Segment Start: Data excerpts
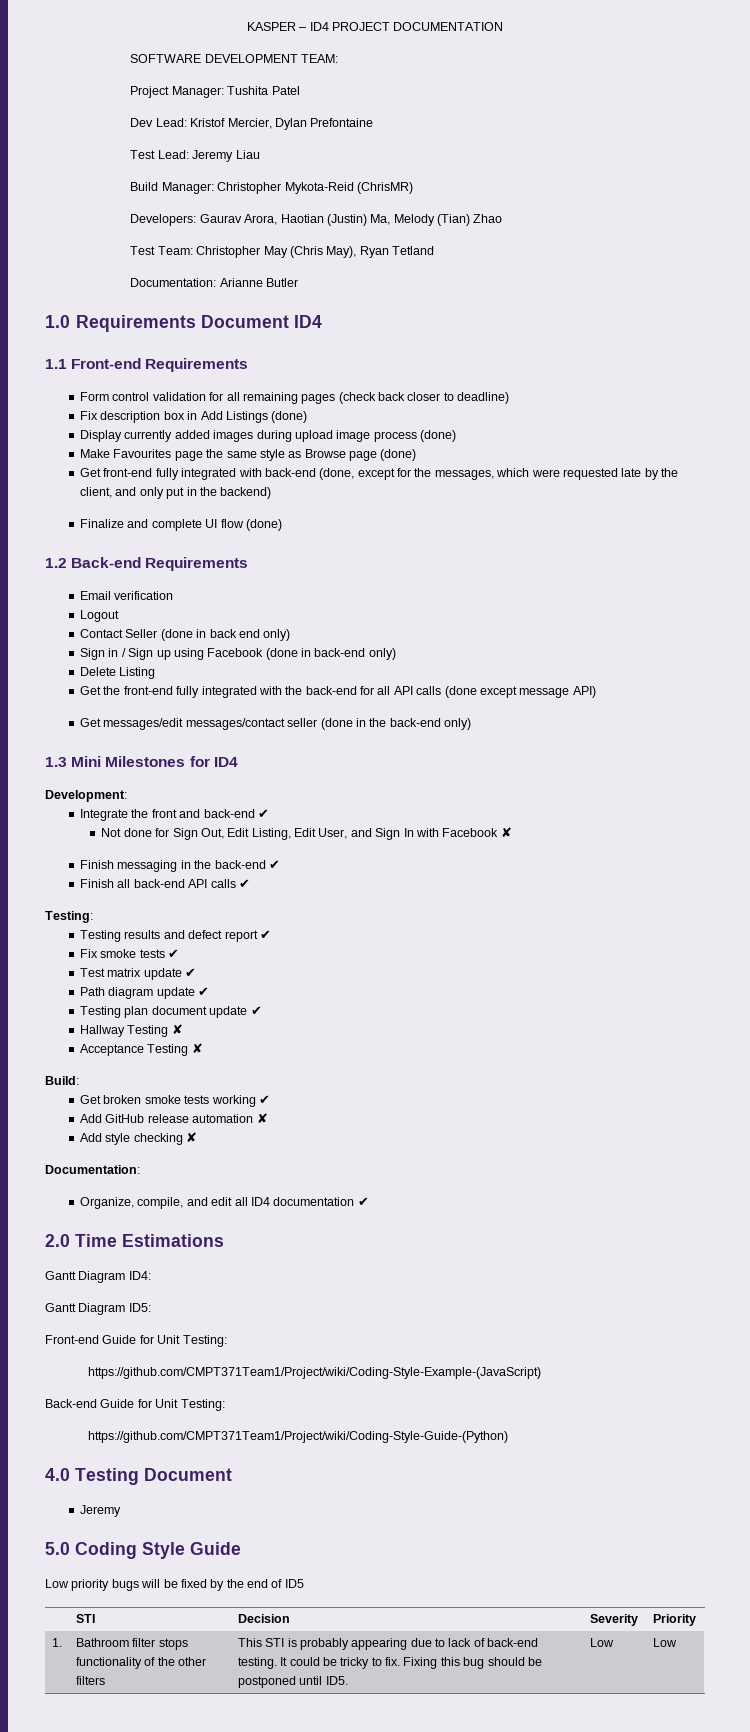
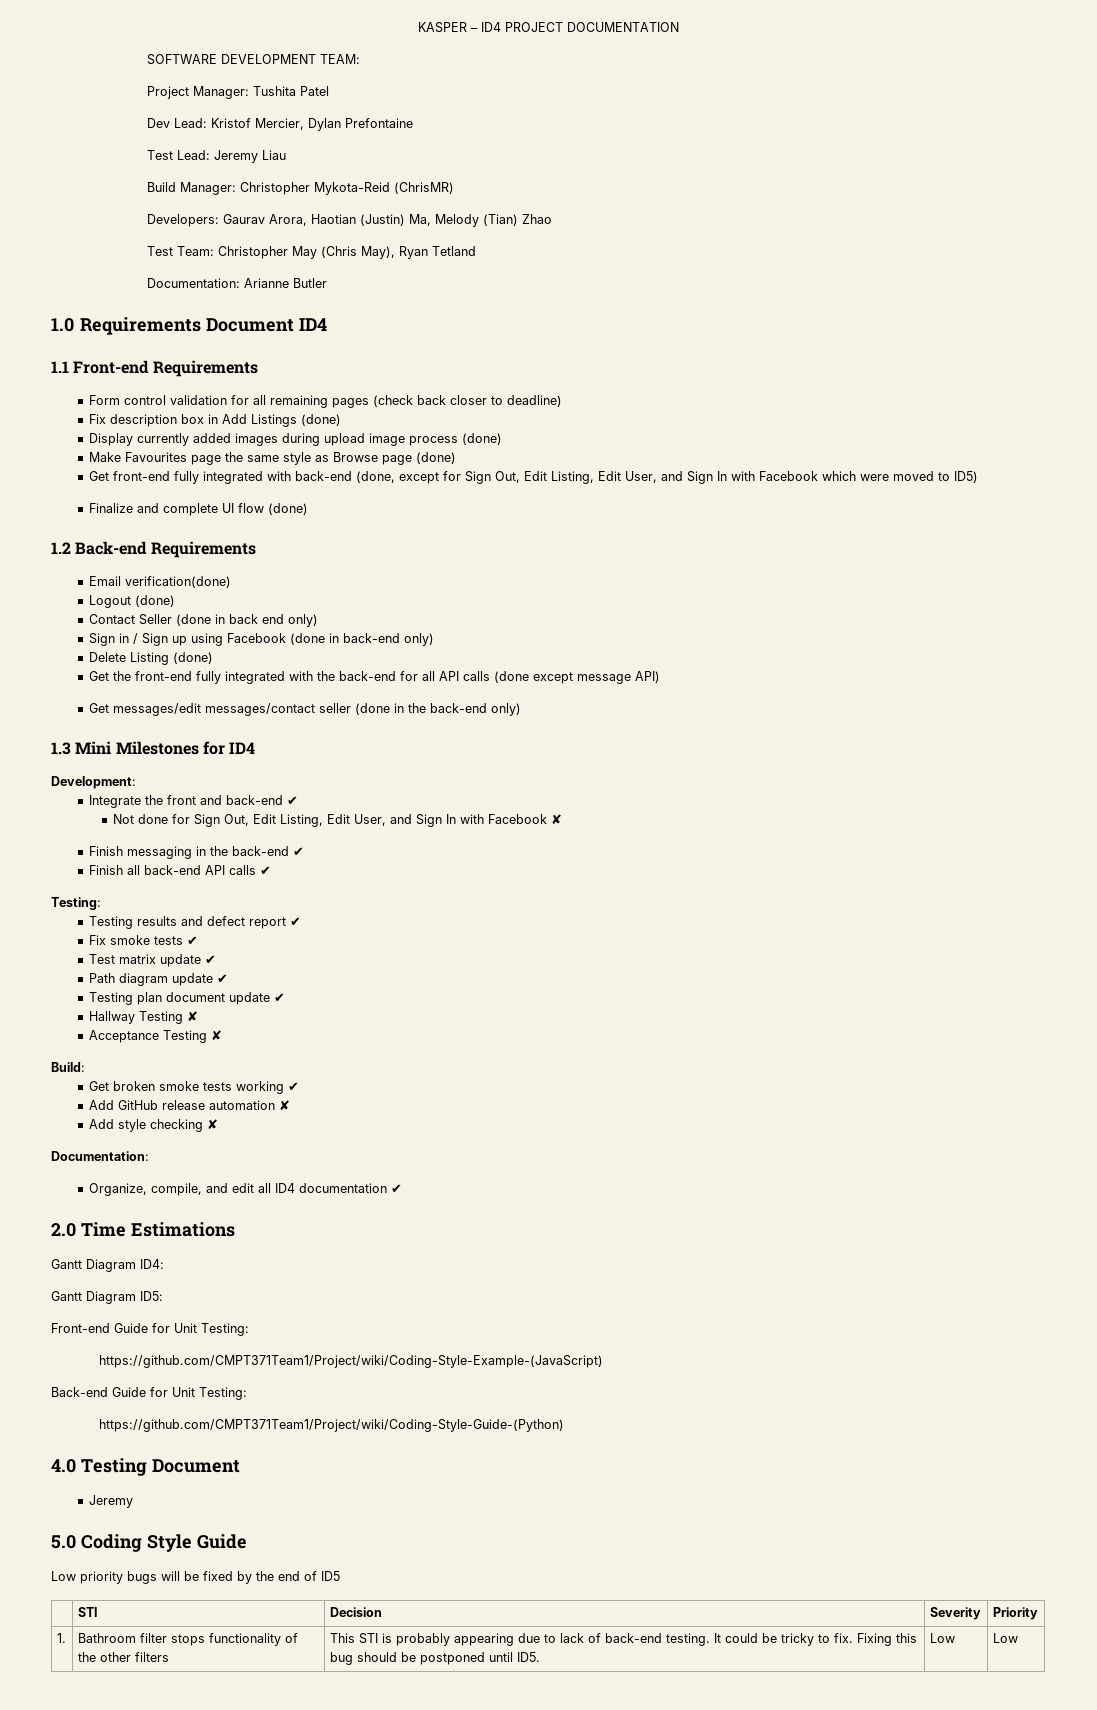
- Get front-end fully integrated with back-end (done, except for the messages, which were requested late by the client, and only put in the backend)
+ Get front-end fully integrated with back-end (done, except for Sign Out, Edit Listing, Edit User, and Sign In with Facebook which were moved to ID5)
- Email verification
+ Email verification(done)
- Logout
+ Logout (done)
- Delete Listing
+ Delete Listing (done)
Segment End: Data excerpts
Description of the task -> Wherever a picture appears in the data, please drop it and retype the rest exactly.

Output for this task ->
- Get front-end fully integrated with back-end (done, except for the messages, which were requested late by the client, and only put in the backend)
+ Get front-end fully integrated with back-end (done, except for Sign Out, Edit Listing, Edit User, and Sign In with Facebook which were moved to ID5)
- Email verification
+ Email verification(done)
- Logout
+ Logout (done)
- Delete Listing
+ Delete Listing (done)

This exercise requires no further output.